In this case, the actual history of the investigation is also relevant. Porter provided an affidavit as part of the investigation in which he stated, "To work under these condition, that is, to not know what is expected of you and what your job is all about, has created an extremely stressful and hostile work environment." Doc. 84, Part 2, Ex. 1A, at 2. Similarly, Osgood provided an affidavit in which she states, "I have been restricted by my supervisor not to meet with Ron on a one-on-one basis unless our current PMA is present. . . . These restrictions are not my choice, however, they are basically to assist us (Ron and myself) with our conversation flow which has the potential to create a stressful and hostile work environment for all concerned." Doc. 84, Part 3, Ex. IB, at 2. The October 27, 1992 report of investigation includes the findings that "Complainant and his supervisor have a history of a[n] argumentative and stressful working relationship beginning sometime in or about November 1989 and is continuing. . . . Complainant's supervisor does not have a history of hostile and stressful working relationships with her other subordinates." Doc. 82, Part 2, Ex. 1-E, at 24.

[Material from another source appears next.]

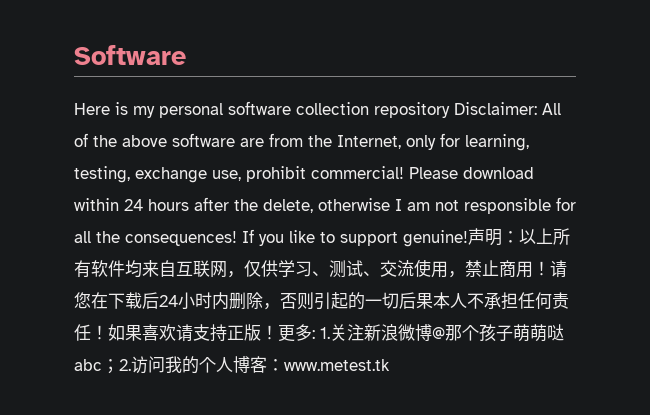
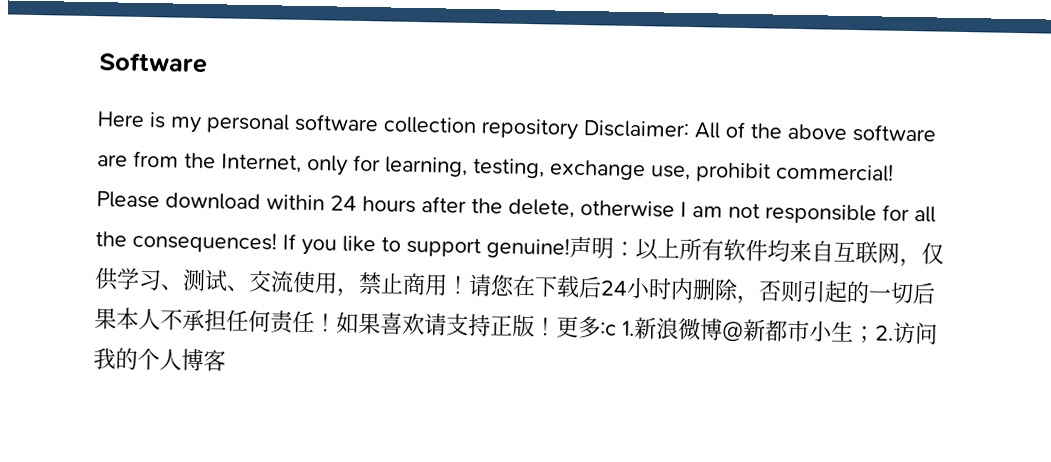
[312,324,564,342] [74,359,102,371] : 1.关注新浪微博@那个孩子萌萌哒abc -> [600,317,854,343] :c 1.新浪微博@新都市小生
[267,359,390,371] ：www.metest.tk -> (226, 360) none

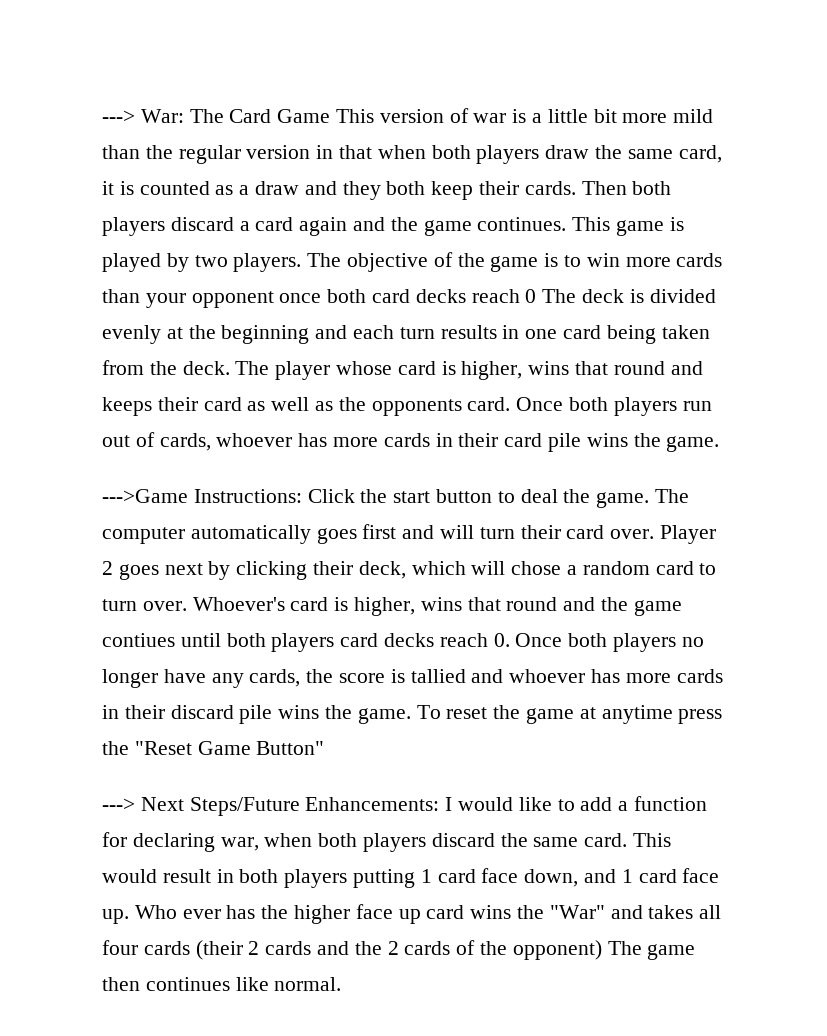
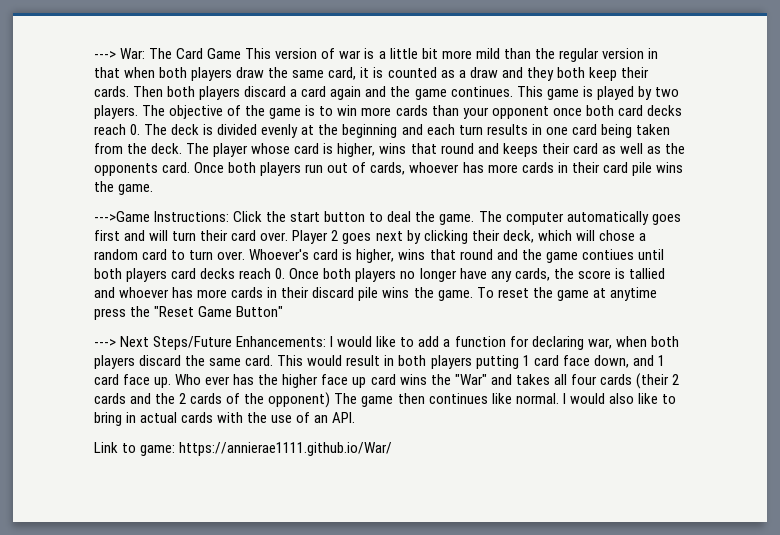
[525,289,537,303] 0 -> [130,124,141,135] 0.
(342, 984) none -> [562,393,676,404] [94,412,356,426] [94,442,393,456] I would also like to bring in actual cards with the use of an API. // Link to game: https://annierae1111.github.io/War/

Given the entire context, it appears that Porter may have exhausted administrative remedies for a retaliation based hostile work environment claim. Ninth Circuit precedent suggests that a plaintiff can file suit on an unstated legal theory as long as it relies on factual allegations contained in the EEO complaint and the investigation develops those facts: "While the EEOC charge does not contain the relevant legal theory of retaliation, it does contain the relevant factual allegations. The EEOC charge alleges that Berglund harassed Vasquez and that he was transferred out of turquoise cottage, the same acts specified as retaliation in his claim. Because an investigation of the EEOC charge would likely have revealed Vasquez's earlier grievance against Berglund, a claim of retaliation could have 'grown out of the charge.' We conclude that Vasquez did exhaust his administrative remedies as to this part of his claim." Vasquez v. County of Los Angeles, 349 F.3d 634, 645-46 (9th Cir. 2003). The Seventh Circuit has found that "the EEOC charge and the complaint must, at minimum, describe the same conduct and implicate the same individuals." Cheek v. Western S. Life Ins. Co., 31 F.3d 497, 501 (7th Cir. 1994). Here, Plorter alleges that Osgood confronted him in a harassing manner due to his previous filing of EEO complaints and made reference to "further retribution." Porter's complaints that his past grievances were improperly handled constitutes an allegation that the Navy knew of the problem with Osgood and had failed to rectify it. Through the investigation, more incidents of friction between Porter and Osgood (which Porter alleges were motivated by retaliation) were explored. The term "hostile work environment" also surfaced in the investigation, though it may not have been used as a legal term of art. The factual allegations Porter relies upon for his claim were known and investigated by the Navy. In context, it appears that the Navy was on notice of a possible retaliation based hostile work environment claim. Rush v. McDonald's Corp., 966 F.2d 1104, 1112 (7th Cir. 1992) ("the appropriate standard for measuring exhaustion is not those charges that the EEOC in fact considered, but those that were brought to its attention").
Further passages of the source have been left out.